Reading: “All of statistics” (Wasserman) a second time

I’ve spent almost this whole week reading (and now my head hurts. However, since correlation is not causation, I don’t feel like concluding a causal relationship between the two).

My latest read was the classic “All of statistics” by Wasserman which is a great statistics book. Its objective is to give a compact introduction to all / most of statistics in a 250 pages book, and it does so spectacularly well. If you want to understand stats, and have a good understanding of proability and analysis, I honestly can’t recommend enough “all of statistics”. This is a particularly good book for computer science / machine learning students, since they might have picked up some stats concept “on the job” but never had a formal presentation of the full framework, and they likely have all of the background knowledge.

Of course, in order to make the book compact, some things had to be cut: proofs and examples. The book offers proofs of only the most important theorems, the rest being left as an exercise to the reader. There are a few examples, but probably way less than in most books. However, and this might be a very personal opinion, I didn’t mind at all: proofs are important, but they also distract from the flow of learning about a new field such as stat: one can always come back to a more detailled reference book if one really needs to know all the details.

In a nutshell: “All of statistics” is a great book which I warmly recommend. The only drawback is that Prof. Wasserman doesn’t give the most honest presentation of bayesian inference (which, everybody knows, is the best statistical paradigm!).


Reading: “Teaching statistics” (Gelman & Nolan)

I got some more reading done in the last few days. This time I was reading “Teaching statistics: a bag a tricks” by A. Gelman and D. Nolan. The book aims at giving lots of examples and ideas to make an introductory statistics lecture better (and it also has chapters at the end that give ideas for some more advanced classes. Critically, they have one on teaching Bayesian inference, which I’ll come back to when I’m preparing that class).


First, let me tell you that this book is really good. Gelman and Nolan are clearly very good teachers and they make a really good job of sharing both the very little and the very big pieces of knowledge that they have acquired over the years. The book mostly focuses on activities / examples that can be used to engage with students. The objective is to make statistics more accessible so that the students retain more and get a more intuitive understanding of what statistics is about.

I’m guessing that, to the more experienced teacher, this book might feel light, as they would have already had some (most?) of the ideas that are presented. However, even if you have already had the intuitions, having them laid out clearly by Gelman and Nolan would still be beneficial in my opinion.
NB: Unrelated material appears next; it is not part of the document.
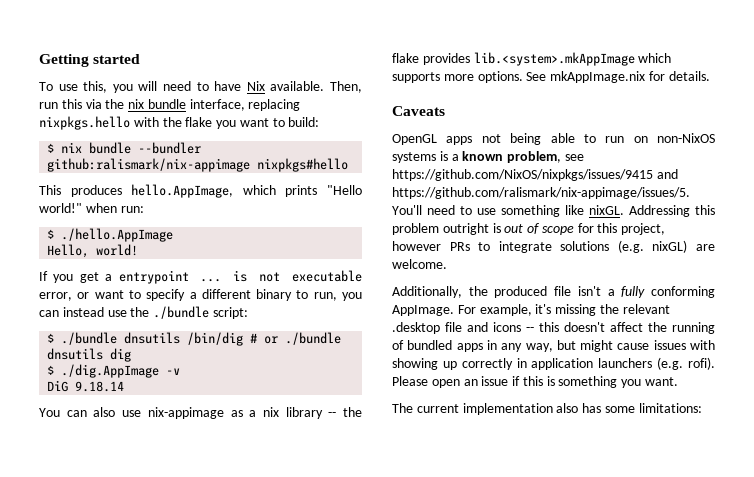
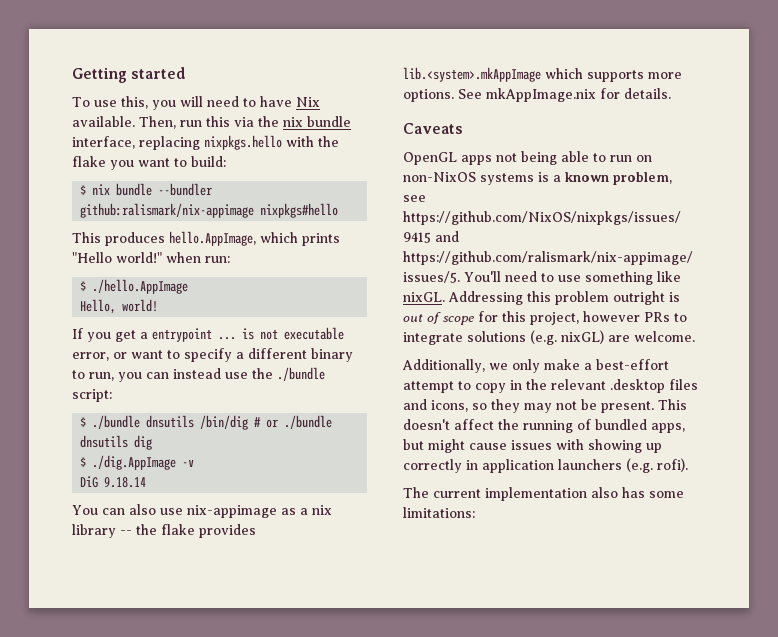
- Additionally, the produced file isn't a fully conforming AppImage. For example, it's missing the relevant .desktop file and icons -- this doesn't affect the running of bundled apps in any way, but might cause issues with showing up correctly in application launchers (e.g. rofi). Please open an issue if this is something you want.
+ Additionally, we only make a best-effort attempt to copy in the relevant .desktop files and icons, so they may not be present. This doesn't affect the running of bundled apps, but might cause issues with showing up correctly in application launchers (e.g. rofi).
The on issue I have with the book is that, because the authors provide such high-quality courses to their students, it seems a little hard for me to adapt their advice to my class in which I do not have the resources for student projects, programming assignments, etc. I think it makes me a little bit jealous: I’d love to be able to do all of that ! I’m going to need to think hard about how to still convey to my students some of the “softer” aspects of statistics: how to collect data in a “right” way, how to correctly summarize information in a graph, etc.

Reading: “Statistique pour mathématiciens” (V. Panaretos)
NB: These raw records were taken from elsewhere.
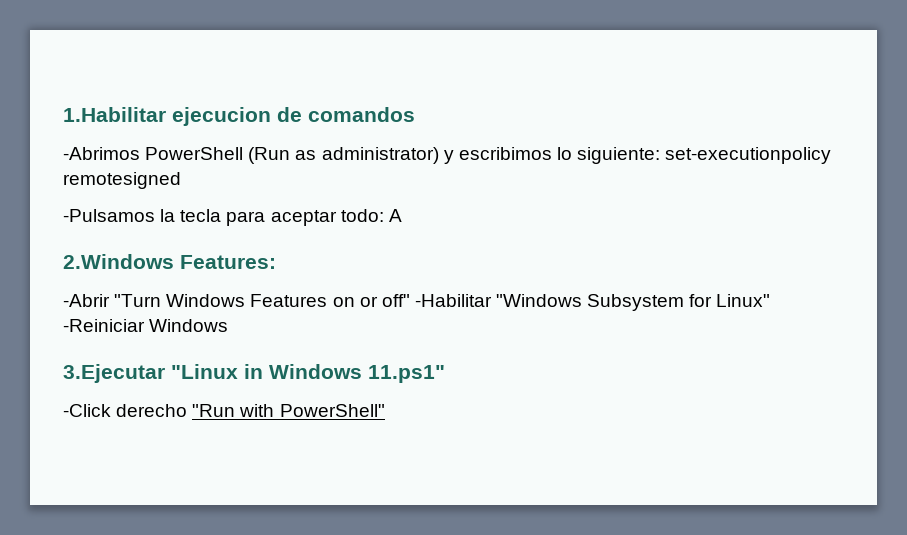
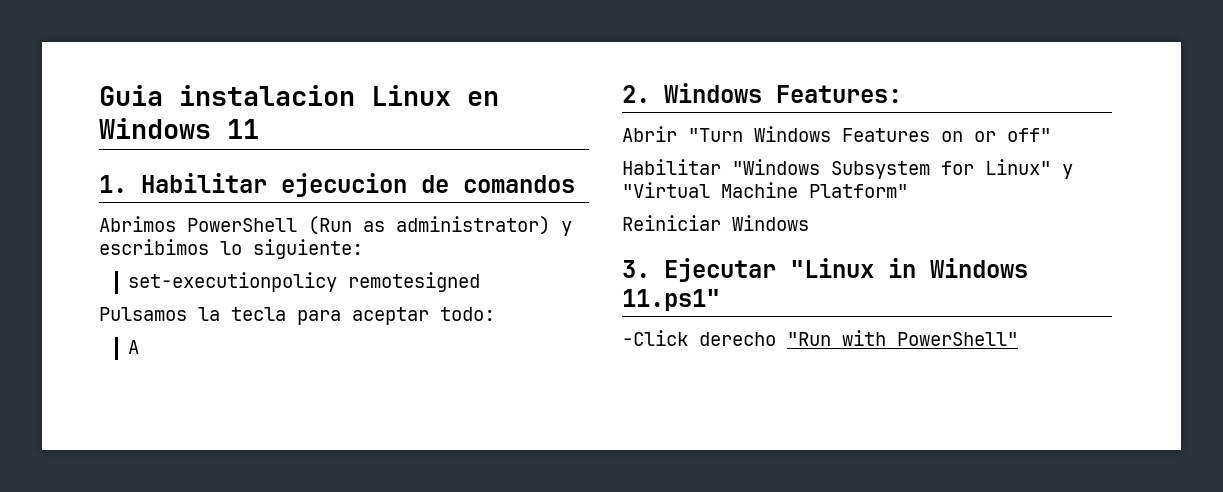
- 1.Habilitar ejecucion de comandos
+ Guia instalacion Linux en Windows 11
+ 1. Habilitar ejecucion de comandos
- -Abrimos PowerShell (Run as administrator) y escribimos lo siguiente: set-executionpolicy remotesigned
+ Abrimos PowerShell (Run as administrator) y escribimos lo siguiente:
+ set-executionpolicy remotesigned
- -Pulsamos la tecla para aceptar todo: A
+ Pulsamos la tecla para aceptar todo:
+ A
- 2.Windows Features:
+ 2. Windows Features:
- -Abrir "Turn Windows Features on or off" -Habilitar "Windows Subsystem for Linux" -Reiniciar Windows
+ Abrir "Turn Windows Features on or off"
+ Habilitar "Windows Subsystem for Linux" y "Virtual Machine Platform"
+ Reiniciar Windows
- 3.Ejecutar "Linux in Windows 11.ps1"
+ 3. Ejecutar "Linux in Windows 11.ps1"

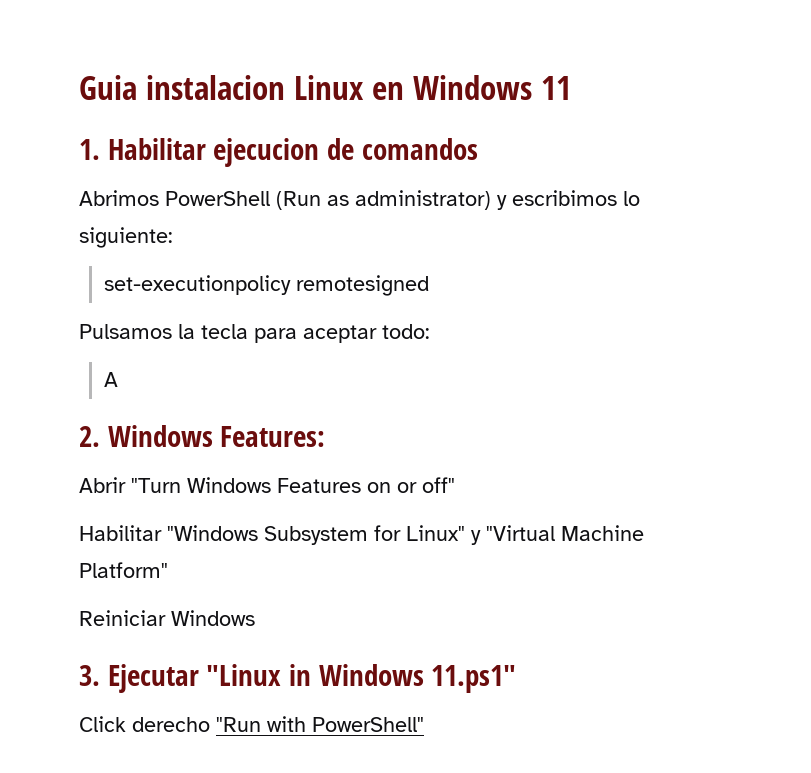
- -Click derecho "Run with PowerShell"
+ Click derecho "Run with PowerShell"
I’m going to be using the summer break to get some reading done. I’ll do one or more post on every book I read so that I can share a little bit of what I learn.
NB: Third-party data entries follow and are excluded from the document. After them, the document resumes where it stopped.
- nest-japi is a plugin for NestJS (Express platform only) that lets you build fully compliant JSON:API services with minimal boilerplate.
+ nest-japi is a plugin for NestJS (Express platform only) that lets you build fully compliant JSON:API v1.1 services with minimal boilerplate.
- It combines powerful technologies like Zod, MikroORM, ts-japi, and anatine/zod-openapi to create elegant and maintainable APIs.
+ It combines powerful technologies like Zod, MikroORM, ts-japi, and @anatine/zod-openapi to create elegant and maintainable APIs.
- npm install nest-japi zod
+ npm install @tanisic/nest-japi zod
Today, I’ll discuss “Statistique pour mathématiciens, un premier cours rigoureux” which is a second year Bachelor course aimed at mathematicians which is used in EPFL. I’m reading it because I’m teaching the same course but for engineers next fall, and I’m hoping to find some good ideas about how to explain statistics.

As I write the post, I have read about half of the book (which is fairly short: 240 pages, including a 100 page-long appendix with proofs and exercise corrections). However, it is extremely dense and full of content. It reminds me of “All of statistics” by Wasserman in that this book could be a very good first dive into statistics for someone who feels comfortable with probability theory but who has no knowledge of statistics. Of course, given that it is much shorter that “All of statistics”, it doesn’t have the same depth or breadth, but this book has all the essential points of statistics.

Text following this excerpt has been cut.